Due to the way the API is set-up, the variables listed within ‘main filters’ are often the fastest way to subset an API call.

In addition to year, the other main filters for certain endpoints accept the following values:

Grade

Filter Argument	Grade
`grade = 'grade-pk'`	Pre-K
`grade = 'grade-k'`	Kindergarten
`grade = 'grade-1'`	Grade 1
`grade = 'grade-2'`	Grade 2
`grade = 'grade-3'`	Grade 3
`grade = 'grade-4'`	Grade 4
`grade = 'grade-5'`	Grade 5
`grade = 'grade-6'`	Grade 6
`grade = 'grade-7'`	Grade 7
`grade = 'grade-8'`	Grade 8
`grade = 'grade-9'`	Grade 9
`grade = 'grade-10'`	Grade 10
`grade = 'grade-11'`	Grade 11
`grade = 'grade-12'`	Grade 12
`grade = 'grade-13'`	Grade 13
`grade = 'grade-14'`	Adult Education
`grade = 'grade-15'`	Ungraded
`grade = 'grade-16'`	K-12
`grade = 'grade-20'`	Grades 7 and 8
`grade = 'grade-21'`	Grade 9 and 10
`grade = 'grade-22'`	Grades 11 and 12
`grade = 'grade-99'`	Total

Level of Study

Filter Argument	Level of Study
`level_of_study = 'undergraduate'`	Undergraduate
`level_of_study = 'graduate'`	Graduate
`level_of_study = 'first-professional'`	First Professional
`level_of_study = 'post-baccalaureate'`	Post-baccalaureate
`level_of_study = '99'`	Total

Examples

Let’s build up some examples, from the following set of endpoints.

Level	Source	Topic	By	Main Filters	Years Available
schools	ccd	enrollment	NA	year, grade	1986–2020
schools	ccd	enrollment	race	year, grade	1986–2020
schools	ccd	enrollment	race, sex	year, grade	1986–2020
schools	ccd	enrollment	sex	year, grade	1986–2020
schools	crdc	enrollment	disability, sex	year	2011, 2013, 2015, 2017
schools	crdc	enrollment	lep, sex	year	2011, 2013, 2015, 2017
schools	crdc	enrollment	race, sex	year	2011, 2013, 2015, 2017
NA	NA	NA	NULL	NULL	NA

The following will return a data.frame across all years and grades:

library(educationdata)
df <- get_education_data(level = 'schools', 
                         source = 'ccd', 
                         topic = 'enrollment')

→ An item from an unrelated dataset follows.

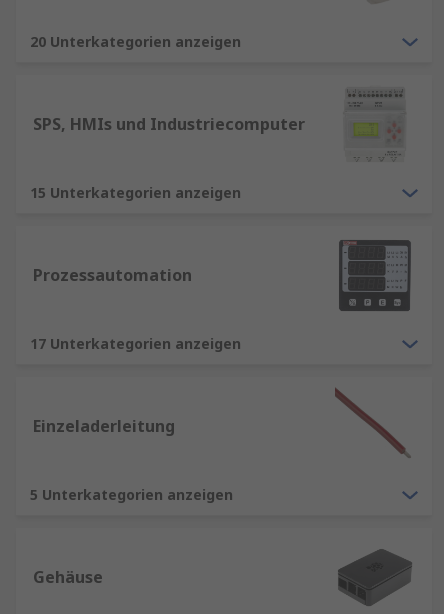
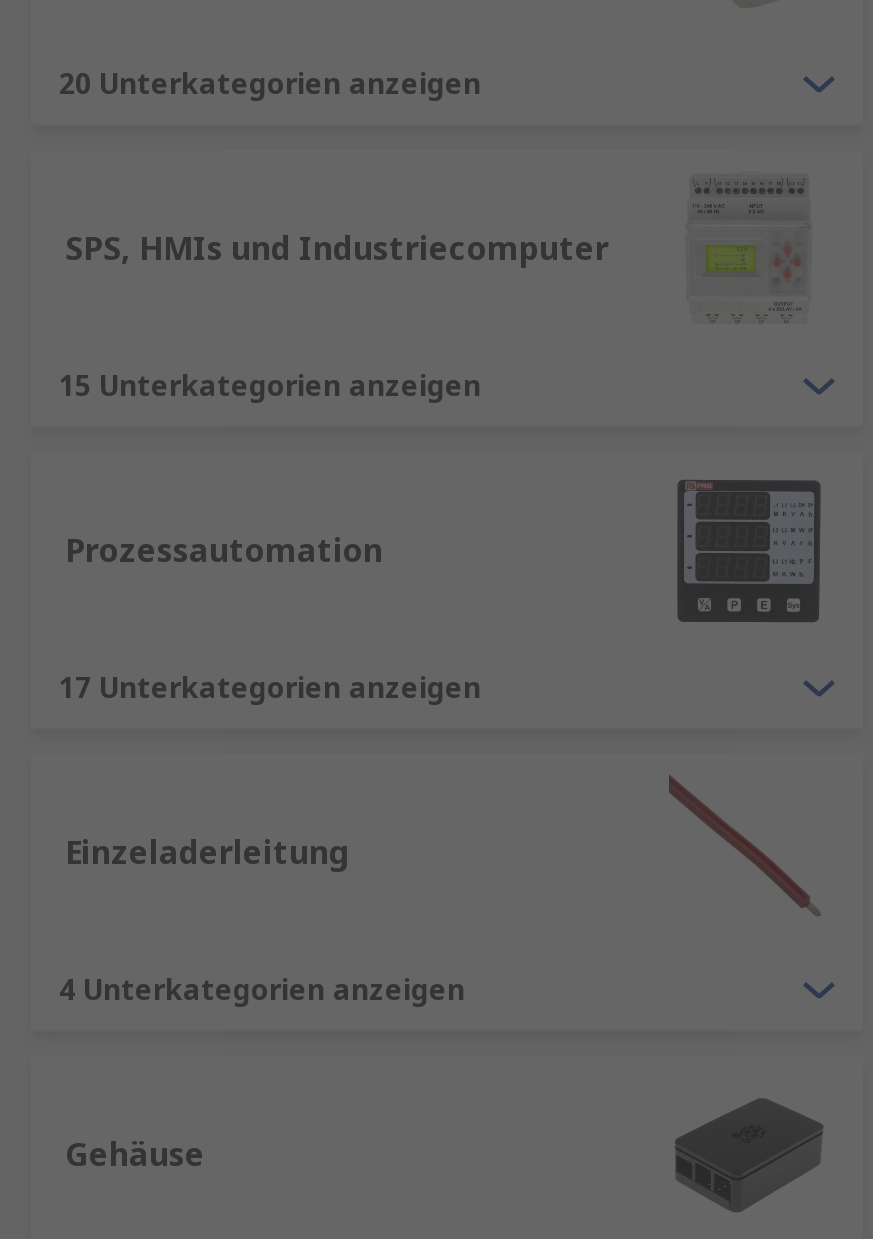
- 5 Unterkategorien anzeigen
+ 4 Unterkategorien anzeigen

Note that this endpoint is also callable by certain variables:

race
sex
race, sex

These variables can be added to the by argument:

df <- get_education_data(level = 'schools', 
                         source = 'ccd', 
                         topic = 'enrollment', 
                         by = list('race', 'sex'))

You may also filter the results of an API call. In this case year and grade will provide the most time-efficient subsets, and can be vectorized:

df <- get_education_data(level = 'schools', 
                         source = 'ccd', 
                         topic = 'enrollment', 
                         by = list('race', 'sex'),
                         filters = list(year = 1988:1990,
                                        grade = 6:8))

Additional variables can also be passed to filters to subset further:

df <- get_education_data(level = 'schools', 
                         source = 'ccd', 
                         topic = 'enrollment', 
                         by = list('race', 'sex'),
                         filters = list(year = 1988:1990,
                                        grade = 6:8,
                                        ncessch = '010000200277'))

Finally, the add_labels flag will map variables to a factor from their labels in the API.

df <- get_education_data(level = 'schools', 
                         source = 'ccd', 
                         topic = 'enrollment', 
                         by = list('race', 'sex'),
                         filters = list(year = 1988:1990,
                                        grade = 6:8,
                                        ncessch = '010000200277'),
                         add_labels = TRUE)

Finally, the csv flag can be set to download the full .csv data frame. In general, the csv functionality is much faster when retrieving the full data frame (or a large subset) and much slower when retrieving a small subset of a data frame (especially ones with a lot of filters added). In this example, the full csv for 2008 must be downloaded and then subset to the 96 observations.

df <- get_education_data(level = 'schools', 
                         source = 'ccd', 
                         topic = 'enrollment', 
                         by = list('race', 'sex'),
                         filters = list(year = 1988:1990,
                                        grade = 6:8,
                                        ncessch = '010000200277'),
                         add_labels = TRUE,
                         csv = TRUE)